**Records supplied**
________________

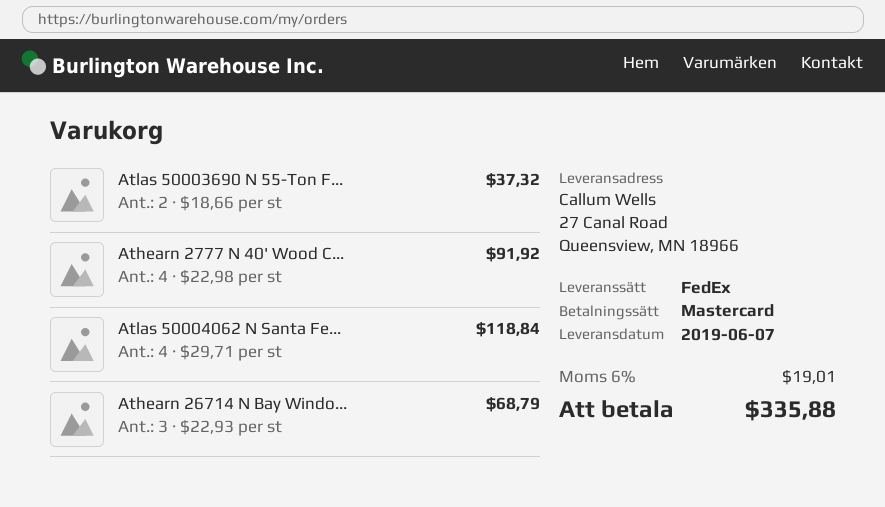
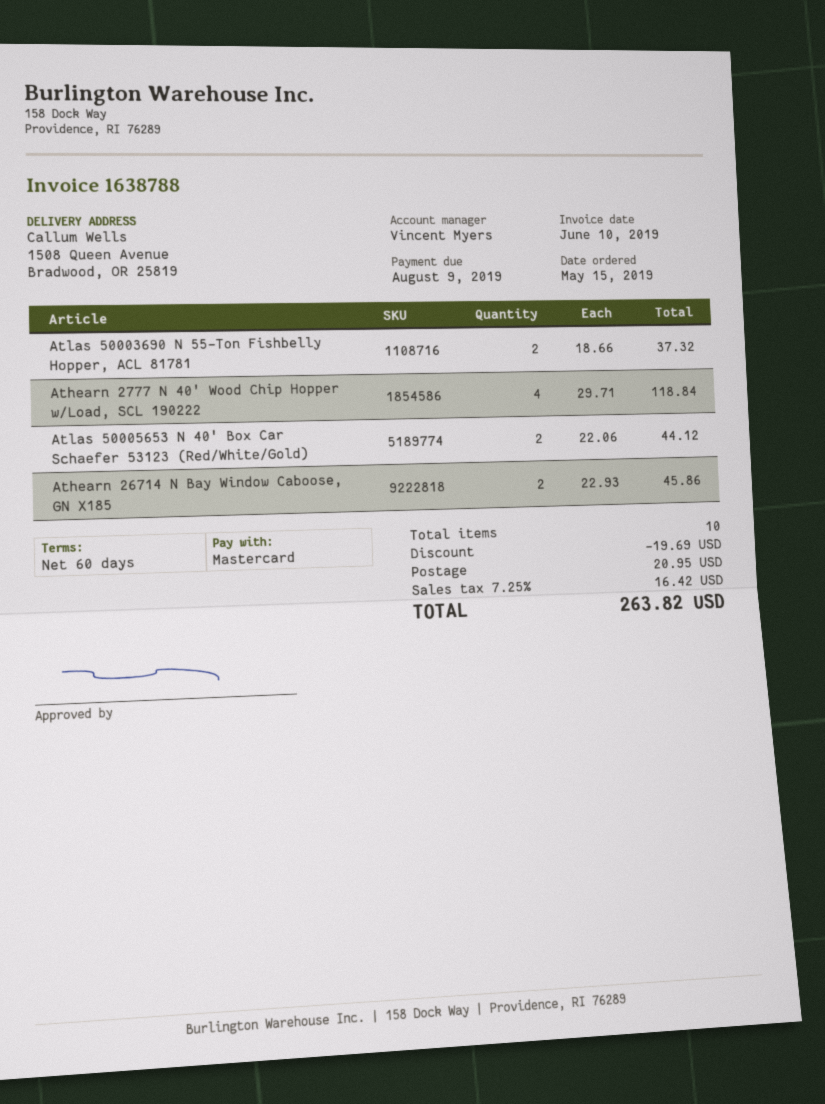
ship to: 27 Canal Road, Queensview, MN 18966 -> 1508 Queen Avenue, Bradwood, OR 25819
Athearn 2777 N 40' Wood C...: 4 x 22.98 = 91.92 -> 4 x 29.71 = 118.84
Atlas 50004062 N Santa Fe...: 4 x 29.71 = 118.84 -> none
Athearn 26714 N Bay Windo...: 3 x 22.93 = 68.79 -> 2 x 22.93 = 45.86
Atlas 50005653 N 40' Box Car Schaefer 53123 (Red/White/Gold): none -> 2 x 22.06 = 44.12
discount: none -> 19.69
shipping: none -> 20.95
tax: 6% = 19.01 -> 7.25% = 16.42
total: 335.88 -> 263.82

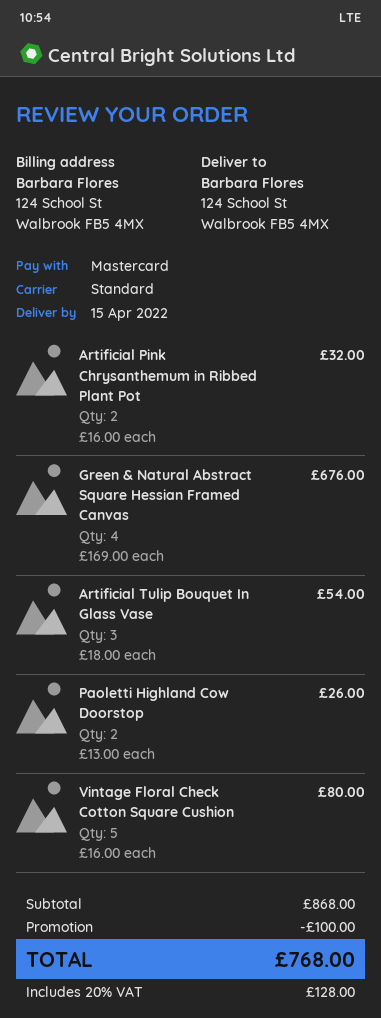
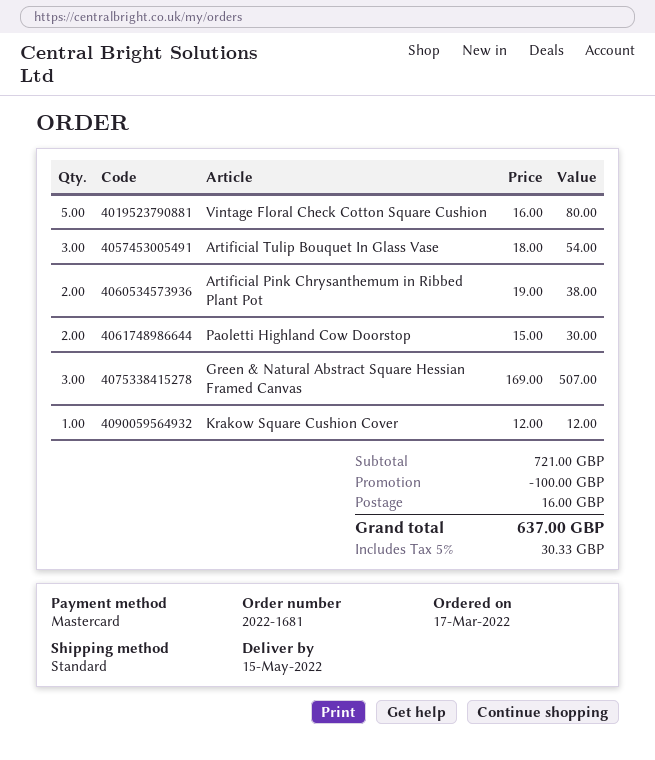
delivery date: 2022-04-15 -> 2022-05-15
Artificial Pink Chrysanthemum in Ribbed Plant Pot: 2 x 16.00 = 32.00 -> 2 x 19.00 = 38.00
Green & Natural Abstract Square Hessian Framed Canvas: 4 x 169.00 = 676.00 -> 3 x 169.00 = 507.00
Paoletti Highland Cow Doorstop: 2 x 13.00 = 26.00 -> 2 x 15.00 = 30.00
Krakow Square Cushion Cover: none -> 1 x 12.00 = 12.00
subtotal: 868.00 -> 721.00
shipping: none -> 16.00
tax: 20% = 128.00 -> 5% = 30.33
total: 768.00 -> 637.00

________________

**Your objective**
Set down word for word, from the line that contains "Atlas 50005653 N" to the end of the listing above, every line and no picture.

**Output**
Atlas 50005653 N 40' Box Car Schaefer 53123 (Red/White/Gold): none -> 2 x 22.06 = 44.12
discount: none -> 19.69
shipping: none -> 20.95
tax: 6% = 19.01 -> 7.25% = 16.42
total: 335.88 -> 263.82

delivery date: 2022-04-15 -> 2022-05-15
Artificial Pink Chrysanthemum in Ribbed Plant Pot: 2 x 16.00 = 32.00 -> 2 x 19.00 = 38.00
Green & Natural Abstract Square Hessian Framed Canvas: 4 x 169.00 = 676.00 -> 3 x 169.00 = 507.00
Paoletti Highland Cow Doorstop: 2 x 13.00 = 26.00 -> 2 x 15.00 = 30.00
Krakow Square Cushion Cover: none -> 1 x 12.00 = 12.00
subtotal: 868.00 -> 721.00
shipping: none -> 16.00
tax: 20% = 128.00 -> 5% = 30.33
total: 768.00 -> 637.00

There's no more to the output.